(Stored items)

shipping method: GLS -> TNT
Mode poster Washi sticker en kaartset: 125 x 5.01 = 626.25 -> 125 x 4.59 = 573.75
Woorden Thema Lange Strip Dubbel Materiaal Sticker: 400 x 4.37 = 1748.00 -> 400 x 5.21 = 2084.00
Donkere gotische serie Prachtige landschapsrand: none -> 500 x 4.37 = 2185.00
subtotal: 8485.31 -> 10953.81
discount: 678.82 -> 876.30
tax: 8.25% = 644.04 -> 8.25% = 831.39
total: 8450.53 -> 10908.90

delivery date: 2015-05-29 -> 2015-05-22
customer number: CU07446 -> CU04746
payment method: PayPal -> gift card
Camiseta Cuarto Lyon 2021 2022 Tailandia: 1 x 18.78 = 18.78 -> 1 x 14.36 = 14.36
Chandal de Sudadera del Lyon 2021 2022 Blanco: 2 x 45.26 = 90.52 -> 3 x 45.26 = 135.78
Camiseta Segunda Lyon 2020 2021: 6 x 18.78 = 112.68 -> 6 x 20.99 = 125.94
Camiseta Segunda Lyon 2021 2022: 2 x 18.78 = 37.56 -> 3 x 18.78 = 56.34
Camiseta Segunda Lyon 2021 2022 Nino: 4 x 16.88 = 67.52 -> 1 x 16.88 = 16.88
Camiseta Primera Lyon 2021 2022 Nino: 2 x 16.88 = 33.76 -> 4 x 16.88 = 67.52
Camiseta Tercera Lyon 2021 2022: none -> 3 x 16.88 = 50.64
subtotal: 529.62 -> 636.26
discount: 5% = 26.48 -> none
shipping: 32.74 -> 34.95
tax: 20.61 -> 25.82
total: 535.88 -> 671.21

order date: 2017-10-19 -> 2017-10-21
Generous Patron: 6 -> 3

---

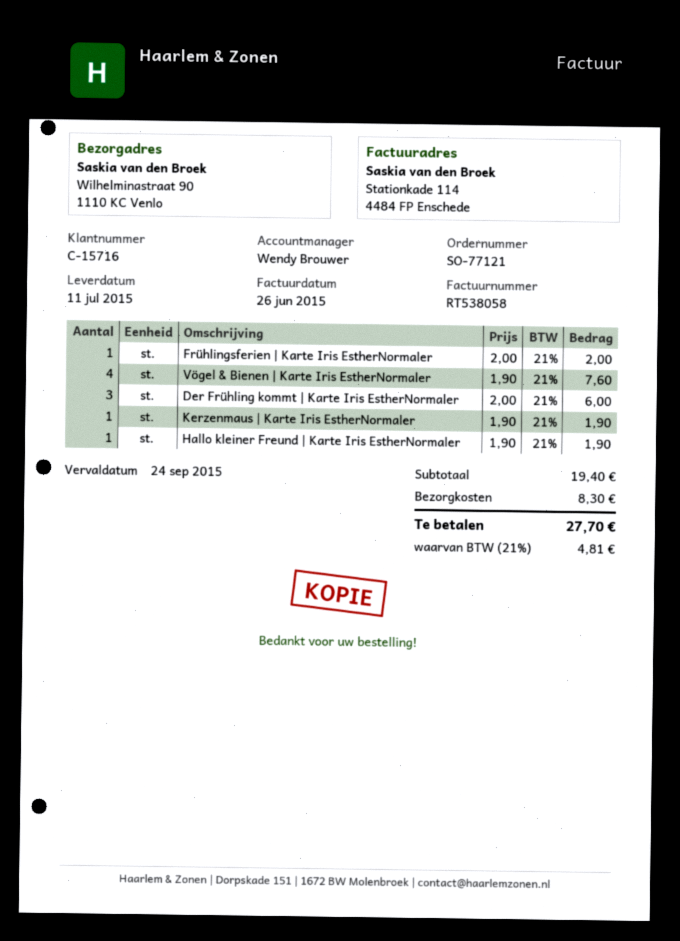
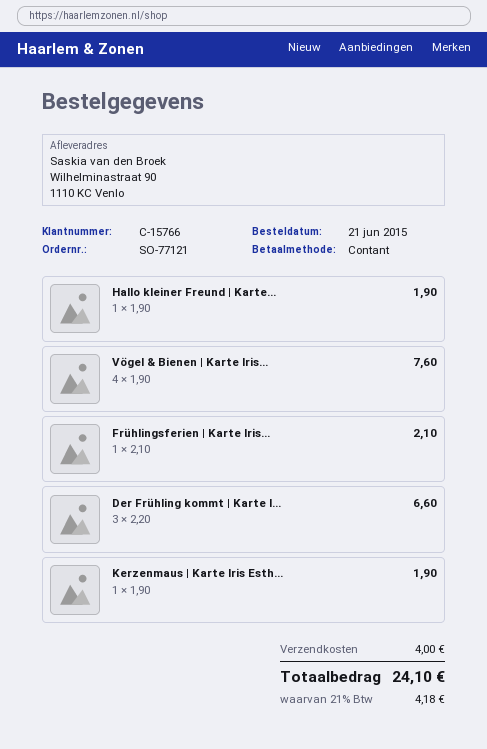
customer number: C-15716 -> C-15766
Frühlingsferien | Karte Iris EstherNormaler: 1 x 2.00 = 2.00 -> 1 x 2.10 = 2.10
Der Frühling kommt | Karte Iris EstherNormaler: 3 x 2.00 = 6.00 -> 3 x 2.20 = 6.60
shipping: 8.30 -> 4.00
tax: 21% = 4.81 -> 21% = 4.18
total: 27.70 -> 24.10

* Brief
Each line of the data that holds "subtotal" should be copied.

* Output of the task
subtotal: 8485.31 -> 10953.81
subtotal: 529.62 -> 636.26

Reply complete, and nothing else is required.